■ **WHAT YOU ARE ASKED TO DO**
Could you repeat the records below exactly, leaving out any pictures?

■ **INFORMATION**
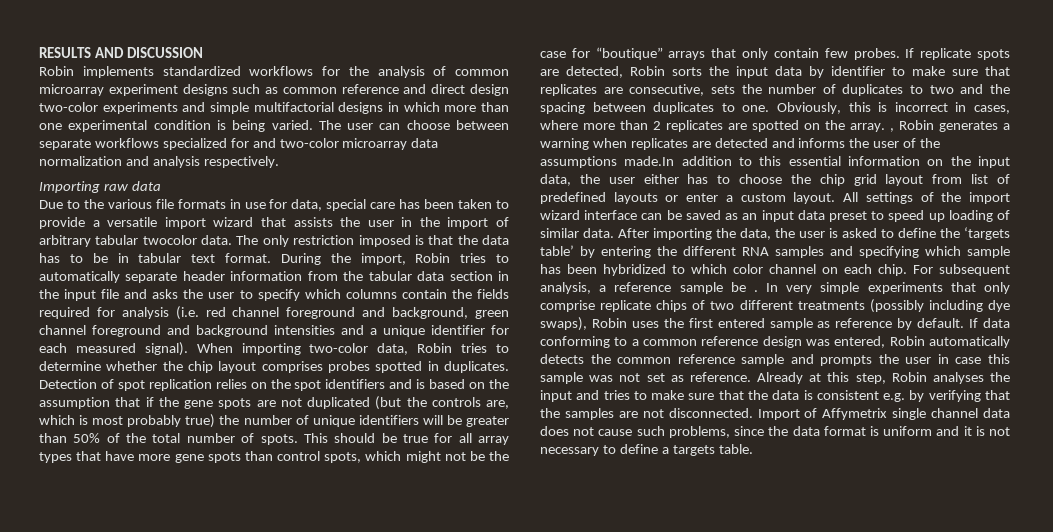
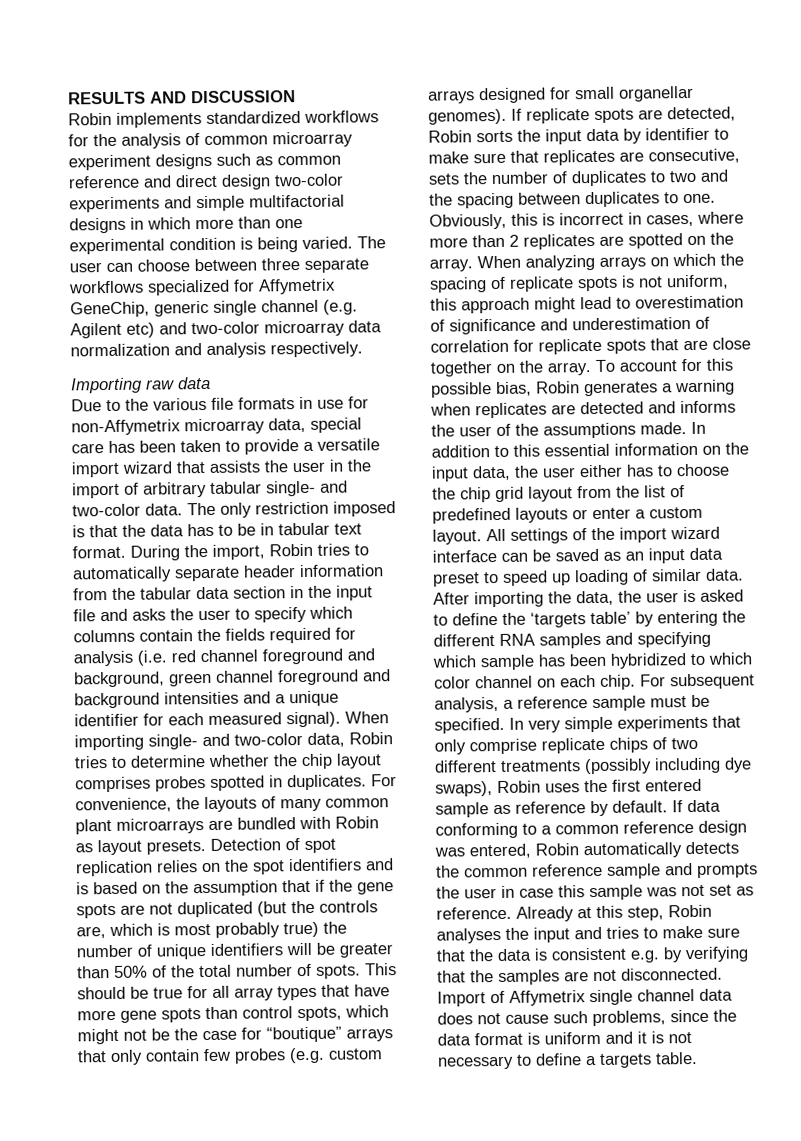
- The user can choose between separate workflows specialized for and two-color microarray data normalization and analysis respectively.
+ The user can choose between three separate workflows specialized for Affymetrix GeneChip, generic single channel (e.g. Agilent etc) and two-color microarray data normalization and analysis respectively.
- Due to the various file formats in use for data, special care has been taken to provide a versatile import wizard that assists the user in the import of arbitrary tabular twocolor data.
+ Due to the various file formats in use for non-Affymetrix microarray data, special care has been taken to provide a versatile import wizard that assists the user in the import of arbitrary tabular single- and two-color data.
- When importing two-color data, Robin tries to determine whether the chip layout comprises probes spotted in duplicates.
+ When importing single- and two-color data, Robin tries to determine whether the chip layout comprises probes spotted in duplicates.
+ For convenience, the layouts of many common plant microarrays are bundled with Robin as layout presets.
- This should be true for all array types that have more gene spots than control spots, which might not be the case for “boutique” arrays that only contain few probes.
+ This should be true for all array types that have more gene spots than control spots, which might not be the case for “boutique” arrays that only contain few probes (e.g. custom arrays designed for small organellar genomes).
- Obviously, this is incorrect in cases, where more than 2 replicates are spotted on the array. , Robin generates a warning when replicates are detected and informs the user of the assumptions made.In addition to this essential information on the input data, the user either has to choose the chip grid layout from list of predefined layouts or enter a custom layout.
+ Obviously, this is incorrect in cases, where more than 2 replicates are spotted on the array. When analyzing arrays on which the spacing of replicate spots is not uniform, this approach might lead to overestimation of significance and underestimation of correlation for replicate spots that are close together on the array. To account for this possible bias, Robin generates a warning when replicates are detected and informs the user of the assumptions made. In addition to this essential information on the input data, the user either has to choose the chip grid layout from the list of predefined layouts or enter a custom layout.
- For subsequent analysis, a reference sample be .
+ For subsequent analysis, a reference sample must be specified.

■ **REPLY**
- The user can choose between separate workflows specialized for and two-color microarray data normalization and analysis respectively.
+ The user can choose between three separate workflows specialized for Affymetrix GeneChip, generic single channel (e.g. Agilent etc) and two-color microarray data normalization and analysis respectively.
- Due to the various file formats in use for data, special care has been taken to provide a versatile import wizard that assists the user in the import of arbitrary tabular twocolor data.
+ Due to the various file formats in use for non-Affymetrix microarray data, special care has been taken to provide a versatile import wizard that assists the user in the import of arbitrary tabular single- and two-color data.
- When importing two-color data, Robin tries to determine whether the chip layout comprises probes spotted in duplicates.
+ When importing single- and two-color data, Robin tries to determine whether the chip layout comprises probes spotted in duplicates.
+ For convenience, the layouts of many common plant microarrays are bundled with Robin as layout presets.
- This should be true for all array types that have more gene spots than control spots, which might not be the case for “boutique” arrays that only contain few probes.
+ This should be true for all array types that have more gene spots than control spots, which might not be the case for “boutique” arrays that only contain few probes (e.g. custom arrays designed for small organellar genomes).
- Obviously, this is incorrect in cases, where more than 2 replicates are spotted on the array. , Robin generates a warning when replicates are detected and informs the user of the assumptions made.In addition to this essential information on the input data, the user either has to choose the chip grid layout from list of predefined layouts or enter a custom layout.
+ Obviously, this is incorrect in cases, where more than 2 replicates are spotted on the array. When analyzing arrays on which the spacing of replicate spots is not uniform, this approach might lead to overestimation of significance and underestimation of correlation for replicate spots that are close together on the array. To account for this possible bias, Robin generates a warning when replicates are detected and informs the user of the assumptions made. In addition to this essential information on the input data, the user either has to choose the chip grid layout from the list of predefined layouts or enter a custom layout.
- For subsequent analysis, a reference sample be .
+ For subsequent analysis, a reference sample must be specified.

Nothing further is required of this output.